Наслаждаясь вечером, они дошли до Каваклара. Иджляль погрузилась в свои фантазии. Свой дом, работа, куча важных дел, ответственность, счета, долгое ожидание, детская одежда, кухня и еда… Иногда она отвлекалась от них и думала о Муаззез. Мюмтаз с Нуран полюбили друг друга. Она это поняла. Следовало ли сообщить об этом Муаззез? Внезапно ей пришло на ум, что девушка влюблена в Мюмтаза. Эта любовь стала единственным местом в ее душе, занятой исключительно чужими жизнями, которое она смогла уделить себе самой… «Нет, ничего не расскажу!» Однако известия были чудесными. «Хоть бы раз в жизни мне одержать победу».
Тем вечером Мюмтаз не смог увидеть дом Нуран, о котором он столько мечтал. По дороге Нуран, воспользовавшись тем, что Иджляль поправляла туфлю, тихонько сказала ему, что идти к ним в дом неудобно. Ее недавняя смелость, отвага испарились, когда они вернулись к себе в квартал.
— Я сама вам позвоню и приду… — шепнула она.
Лишь для того, чтобы еще побыть с ней, он предложил подняться к фисташковым деревьям, и там они подождали наступления ночи. Там Мюмтаз еще раз услышал от Нуран про «Махур Бесте» Талат-бея и «Султанское Бесте» великого Деде.
VI
Нуран пришла в тот день, когда обещала. Впоследствии Мюмтаз вспоминал тот день много раз. Воспоминание о том дне было для него и кинжалом в груди, и золотым садом его жизни. Поэтому он всю свою жизнь помнил все до мельчайшей детали. В мучительные дни, когда он замечал безразличие Нуран к себе, он вспоминал каждое мгновение того дня и переживал его снова.
До того дня и после их прогулки он видел Нуран только издалека, словно пленительную мечту. Но с той минуты, когда по дороге к дому она прошептала ему: «Не приходите, я сама вам позвоню и приду», ее пленительный призрак, это недосягаемое создание внезапно изменило образ в мыслях молодого человека. И слова, влившиеся ему в ухо, словно волшебная тайна, чувства, которые еще секунду назад украшали, делали глубже и обогащали только то мгновение перед зеркалом, внезапно приобрели обжигающую силу.

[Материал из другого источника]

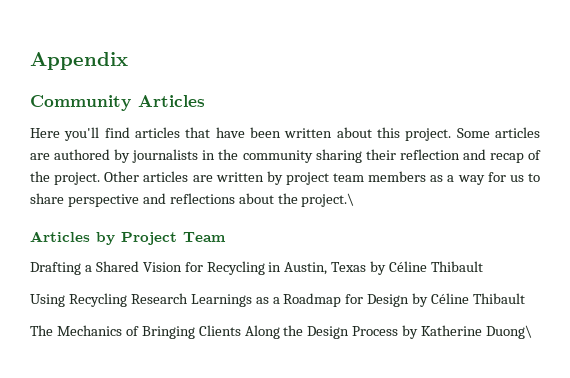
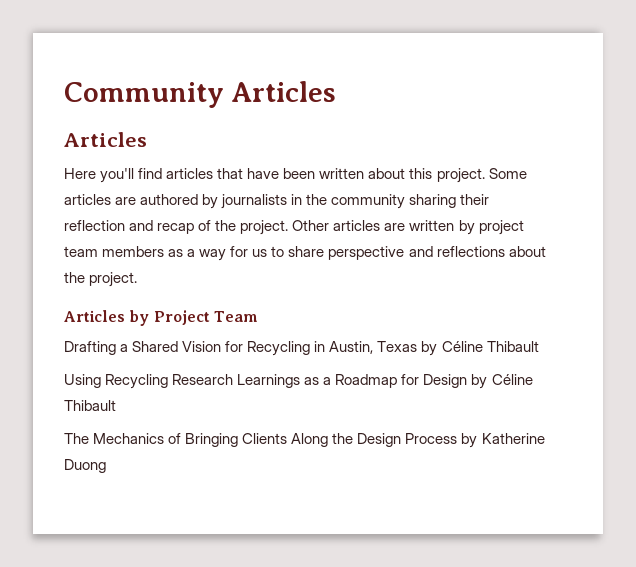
- Appendix
  Community Articles
+ Articles
- Other articles are written by project team members as a way for us to share perspective and reflections about the project.\
+ Other articles are written by project team members as a way for us to share perspective and reflections about the project.
- The Mechanics of Bringing Clients Along the Design Process by Katherine Duong\
+ The Mechanics of Bringing Clients Along the Design Process by Katherine Duong

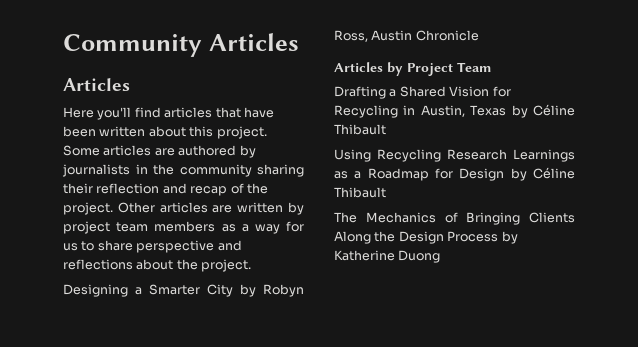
+ Designing a Smarter City by Robyn Ross, Austin Chronicle

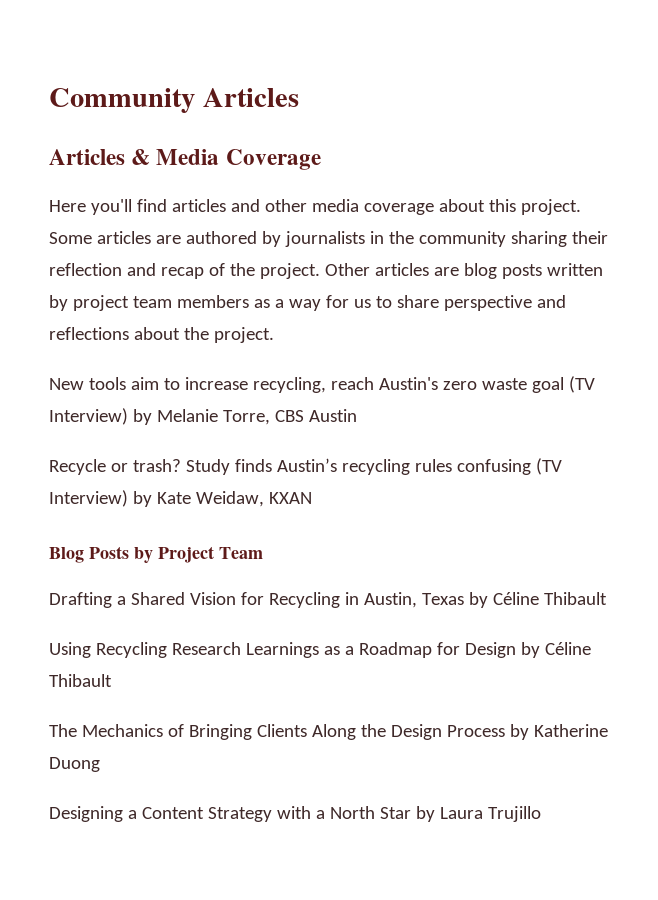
  Community Articles
- Articles
+ Articles & Media Coverage
- Here you'll find articles that have been written about this project.
+ Here you'll find articles and other media coverage about this project.
- Other articles are written by project team members as a way for us to share perspective and reflections about the project.
+ Other articles are blog posts written by project team members as a way for us to share perspective and reflections about the project.
- Designing a Smarter City by Robyn Ross, Austin Chronicle
- Articles by Project Team
+ New tools aim to increase recycling, reach Austin's zero waste goal (TV Interview) by Melanie Torre, CBS Austin
+ Recycle or trash? Study finds Austin’s recycling rules confusing (TV Interview) by Kate Weidaw, KXAN
+ Blog Posts by Project Team
+ Designing a Content Strategy with a North Star by Laura Trujillo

Истина заключалась в том, что до того времени молодой человек был счастлив лишь присутствием этой прекрасной женщины, а когда удалялся от нее, предавался грусти; однако он еще не видел ее в своей жизни. Его чувства, связанные с ней, еще не познали жар фантазий. Все это были нежные грезы, маленькие восторги, простые устремления, невинные желания. С такими устремлениями можно было продолжать связь, с ними можно было и расстаться. Таких связей, когда ешь за общим столом, засыпаешь и просыпаешься в одном гостиничном номере, ездишь на одной машине или же смеешься на одном спектакле, на одном и том же фильме, гораздо больше, чем мы думаем.
Мюмтаз тоже поначалу испытывал такое отношение. Но в тот миг, когда губы Нуран оказались у его уха и когда он услышал ее голос, изменившийся от желания, так близко, все поменялось. С того момента заработала его фантазия. Огромный удивительный станок фантазии каждое мгновение выбрасывал в его воображение множество образов молодой женщины. Это была работа его тела, которая заключалась в том, чтобы обрести себя в состоянии бунта, растерянности или же в состоянии нового физического устройства и равновесия.
Сейчас дыхание Нуран пробудило в жилах молодого человека жаркую, ароматную весну и желание; жажда жизни, словно стая измученных жаждой животных, которая в полуденный зной стремится к прохладному источнику, понеслась стремительной рекой из его сердца к ней, его возлюбленной.
Тайные черви, о существовании которых мы даже не догадываемся, хранители тайны мироздания, внезапно зашевелились. Мюмтаз, эта капелька бытия, сейчас чувствовал себя широким, бескрайним морем, как Вселенная. Свое бытие он обнаружил благодаря бытию Нуран. Он жил во вселенной, созданной из мириад зеркал, и в каждом из них он видел лицо Нуран, которое было и его вторым лицом. Все: деревья, вода, свет, ветер, деревни на Босфоре, старые сказки, книга, которую он читал, дорога, по которой он гулял, друг, с которым он разговаривал, голубь, пролетевший над головой, летние цикады, голоса которых он слышал и о которых он не знал ничего, ни их размера, ни их цвета, ни их судьбы, — все это было от Нуран. Все принадлежало ей. Короче говоря, он находился под властью чар, созданных его телом и воображением. Ибо потрясающее и полное богатств создание, которое зовется женщиной с ее совершенно иной, но всеобъемлющей природой, за одно мгновение вместило в него через ухо жар своего существа.